- performing Le Cygne
- Born: Jeanne Marguerite Chasles 4 September 1869 Paris, France
- Died: 20 March 1939 (aged 69) Paris, France
- Occupations: dancer, instructor, choreographer
- Years active: 1888–1931
- Known for: collecting memorabilia on the history of dance

= Jeanne Chasles =

French dancer

Jeanne Chasles (4 September 1869 – 20 March 1939) was a French dancer in the Belle Époque period who later became a noted choreographer for the Opéra Comique and dance instructor at the National Conservatoire. Interested in collecting memorabilia on the history of dance, her collection became an important part of the archives of the National Library of France. In 1931, she was honored as a knight in the Legion of Honour.

==Biography==
Jeanne Marguerite Chasles was born on 4 September 1869 in Paris to Emilie Elisabeth (née Dornbret) and Auguste Alfred Chasles. She studied dance with Madame Mariquita and in 1888 made her debut at the Opéra-Comique as a petit sujet (minor soloist). She also danced at Dancer at the Gaîté Lyrique and at the Odéon-Théâtre de l'Europe. By 1898, Chasles had become head of employment for the Opéra-Comique and the following year, she became one of their principal dancers, soloing until 1910. Some of the other dancers she worked with included Régina Badet, Aïda Boni, Luz Chavita, Cléo de Mérode and Stacia Napierkowska. While still working as the employment manager at Opéra-Comique, she temporarily worked in the same capacity at the Gaîté Lyrique and then in 1909 began serving as the Director of Dance at the Comédie-Française.
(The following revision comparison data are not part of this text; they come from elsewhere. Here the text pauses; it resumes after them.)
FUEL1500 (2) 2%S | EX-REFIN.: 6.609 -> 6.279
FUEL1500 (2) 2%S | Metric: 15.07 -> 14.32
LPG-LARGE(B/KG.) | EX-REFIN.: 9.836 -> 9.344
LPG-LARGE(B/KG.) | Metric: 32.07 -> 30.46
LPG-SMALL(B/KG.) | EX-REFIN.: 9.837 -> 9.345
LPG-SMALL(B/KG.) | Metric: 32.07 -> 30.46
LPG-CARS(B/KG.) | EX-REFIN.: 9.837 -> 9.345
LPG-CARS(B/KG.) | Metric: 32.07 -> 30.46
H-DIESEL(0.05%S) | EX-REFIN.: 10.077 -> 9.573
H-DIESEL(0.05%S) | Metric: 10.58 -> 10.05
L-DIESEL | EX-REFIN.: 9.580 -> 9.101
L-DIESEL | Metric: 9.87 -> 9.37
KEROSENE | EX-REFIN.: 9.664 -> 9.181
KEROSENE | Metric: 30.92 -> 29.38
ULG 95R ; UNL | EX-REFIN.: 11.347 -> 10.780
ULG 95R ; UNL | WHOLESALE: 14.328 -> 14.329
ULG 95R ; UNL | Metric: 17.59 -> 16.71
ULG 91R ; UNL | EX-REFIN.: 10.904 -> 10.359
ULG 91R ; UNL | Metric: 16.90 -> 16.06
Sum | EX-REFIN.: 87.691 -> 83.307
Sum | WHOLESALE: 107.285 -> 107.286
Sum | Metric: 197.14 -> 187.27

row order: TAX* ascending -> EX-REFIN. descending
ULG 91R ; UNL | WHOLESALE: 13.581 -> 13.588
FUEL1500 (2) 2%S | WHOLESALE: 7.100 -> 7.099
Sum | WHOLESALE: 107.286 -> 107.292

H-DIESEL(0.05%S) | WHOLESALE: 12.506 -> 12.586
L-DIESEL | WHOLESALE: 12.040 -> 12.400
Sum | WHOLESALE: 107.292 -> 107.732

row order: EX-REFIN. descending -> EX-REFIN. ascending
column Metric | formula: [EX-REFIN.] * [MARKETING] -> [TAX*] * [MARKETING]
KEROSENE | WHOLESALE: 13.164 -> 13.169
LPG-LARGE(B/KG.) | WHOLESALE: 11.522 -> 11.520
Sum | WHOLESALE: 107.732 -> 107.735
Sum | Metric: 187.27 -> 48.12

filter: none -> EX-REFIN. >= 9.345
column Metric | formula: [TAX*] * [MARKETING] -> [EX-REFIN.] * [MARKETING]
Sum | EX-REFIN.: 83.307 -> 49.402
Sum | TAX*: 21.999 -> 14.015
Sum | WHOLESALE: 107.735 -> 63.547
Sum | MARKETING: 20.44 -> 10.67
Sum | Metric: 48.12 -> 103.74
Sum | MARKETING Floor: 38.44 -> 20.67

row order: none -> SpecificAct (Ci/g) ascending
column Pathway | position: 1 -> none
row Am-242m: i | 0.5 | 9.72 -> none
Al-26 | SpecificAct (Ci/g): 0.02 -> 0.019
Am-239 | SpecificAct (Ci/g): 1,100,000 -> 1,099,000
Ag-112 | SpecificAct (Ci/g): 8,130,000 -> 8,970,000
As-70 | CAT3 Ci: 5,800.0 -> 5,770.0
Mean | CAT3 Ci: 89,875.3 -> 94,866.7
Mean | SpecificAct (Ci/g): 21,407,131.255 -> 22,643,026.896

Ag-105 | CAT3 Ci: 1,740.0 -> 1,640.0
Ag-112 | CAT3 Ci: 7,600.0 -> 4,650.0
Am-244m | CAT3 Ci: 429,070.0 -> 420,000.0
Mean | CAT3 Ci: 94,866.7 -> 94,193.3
From 1916, she taught dance at the Conservatoire de Paris. In 1920, she replaced Madame Mariquita as the ballet mistress of the Opéra-Comique.

In 1910, Chasles arranged some of the dances for the production of Quo Vadis?, based on the novel of the same name at the Gaîté Lyrique. Three years later, she choreographed the opera Pénélope by Gabriel Fauré for the Théâtre des Champs-Élysées and later in 1913 she worked on a ballet based on Molière's Le Sicilien for Jacques Rouché at the Théâtre des Arts. Chasles’ choreography was unique in that it incorporated historical materials on dance from her private collection of dance-related engravings and documents. In 1923, she arranged a production for charity event based on a Renaissance entertainment featuring music created in the fifteenth century by Charles Lévadé. She prepared a revival of Les Indes galantes by Jean-Philippe Rameau in 1925 for the Opéra-Comique, her last year of choreographing for the Opéra-Comique.

In 1931, she was awarded the rank of knight in the National Order of the Legion of Honour.

==Death and legacy==
Chasles died on 20 March 1939 in Paris. After her death, the collection of historic engravings and materials on the history of dance which Chasles had amassed were donated to the National Library of France.